The poet scratches the incurable wounds of Wandhama and Nadimarg. Narrative poems of the execution of Sarvanand Koul Premi and seventeen-year-old Mukhtar Sheikh makes the anthology balanced. Agnishekhar highlights the carnage and the atrocities committed on the Hindus and on the innocent Muslims cutting across the borders. A good number of poems seem a shift from his previous set-up. This scribe finds his kaal vriksh ki chaaya main still at top among his poetic works. Thirty years down the line the repetitive exiled lexicon sometimes looks monotonous. However, yes, nostalgia is incurable. One who forgets 19th January 1990, the cruel night that snatched the land of birth, crematoriums, and the richness of socio-cultural ethos of a proud community is as good as dead. That night was the end of love and life:
yeh thi itihaas ke ant ki raat/yeh thi vichaar ke ant ki raat/yeh thi sauhard ke ant ki raat (It was the end of history, thought and co-existence).
Agnishekhar has access to his contemporaries living outside Jammu and Kashmir. He sends chilling messages to his literary connections. He compares Kashmir with the locations of his literary friends. He aspires a little peace, courage and sight of the mountains of other places in lieu of the memories and music of the valley. After viewing Kashmir his contemporary residing in Rajasthan prefers the deserts to the valley:
mere Rajasthan ki rait/ tumhare swarg se mahaan hai, bhai (Brother, my sand of Rajasthan is better than your paradise.)
There is a series of seven poems relating to different personalities under the caption meri dairy main.

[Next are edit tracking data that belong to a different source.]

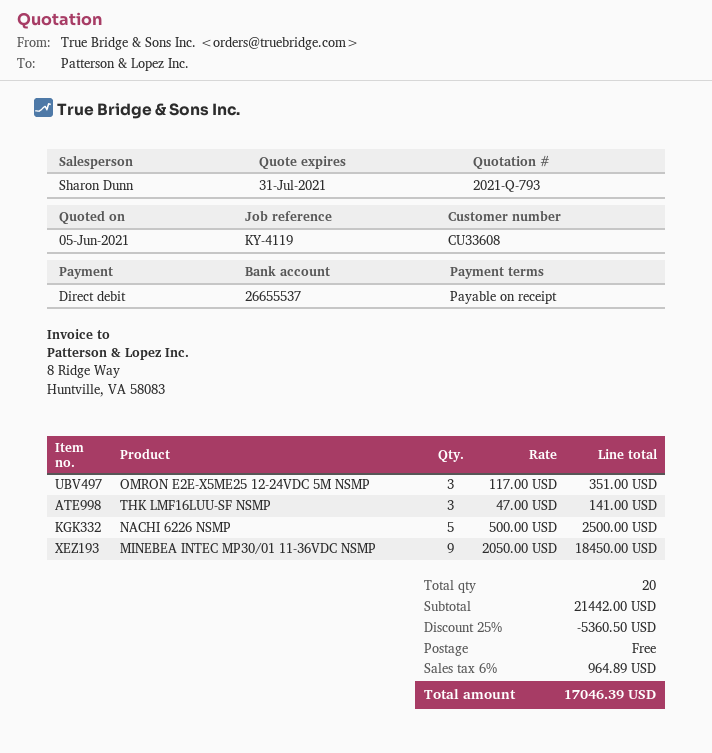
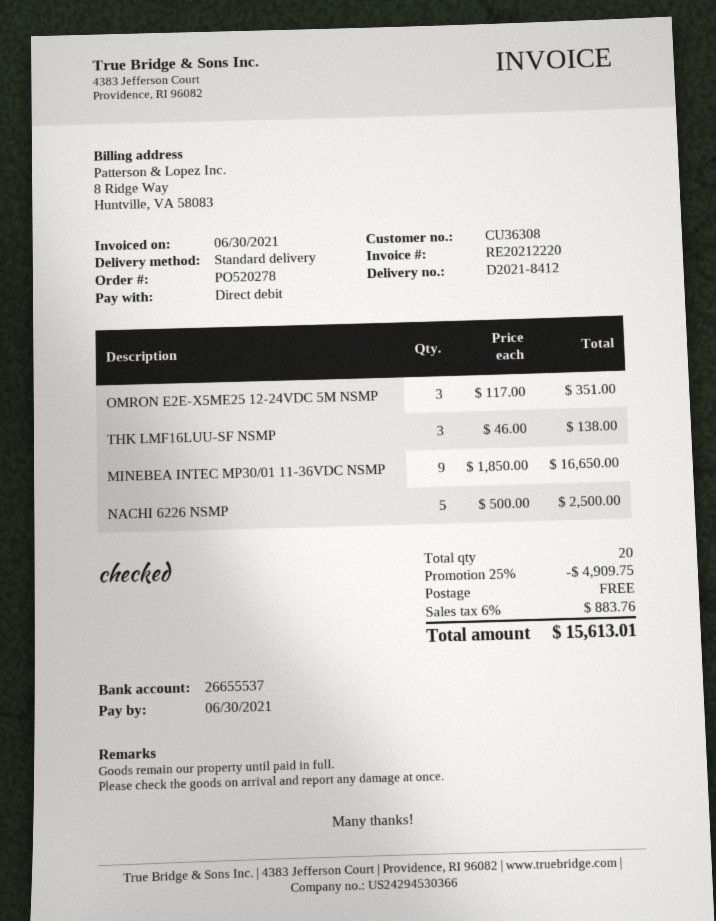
customer number: CU33608 -> CU36308
THK LMF16LUU-SF NSMP: 3 x 47.00 = 141.00 -> 3 x 46.00 = 138.00
MINEBEA INTEC MP30/01 11-36VDC NSMP: 9 x 2050.00 = 18450.00 -> 9 x 1850.00 = 16650.00
discount: 25% = 5360.50 -> 25% = 4909.75
tax: 6% = 964.89 -> 6% = 883.76
total: 17046.39 -> 15613.01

The poet has put autobiographical/biographical/ historical/circumstantial/narrative sketches in his poetic outflow like the incidents of the killing of the children in Peshawar, Pakistan otherwise Agnishekhar is lost in every mote of Kashmir. He wants to get dissolved like salt in the silence of his beloved river where he goes to release his books by throwing them down the bridge. In the maddening love for his lost home, he visualises it even in the air. The last poem divulges today’s societal status where man is killed like a worm from Kashmir to Kanyakumari on one pretext or the other, without any reason. There could have been no better conclusion of the book:
jaganya hai aisa samai/jismain loguun ko keede makaude ki tarah/maar daala jaaye/kashmeer se kanyakumari tak/ bahaana kuchh bhi ho/ chaahe afwah ho jhoot ho (The people are killed like the worms from Kashmir to Kanyakumari on rumours or lies, on one pretext or the other. What a heinous society!).
The book is dedicated to poet and painter Vaishnavi Rao. In his adorning foreword, Leeladhar Jagoodi remarks that the book not only represents the present circumstantial arena but also covers the vast cliffs and ravines of history. The cover-page is composed of Vir Munshi’s oil painting. It simply enhances the value of the words.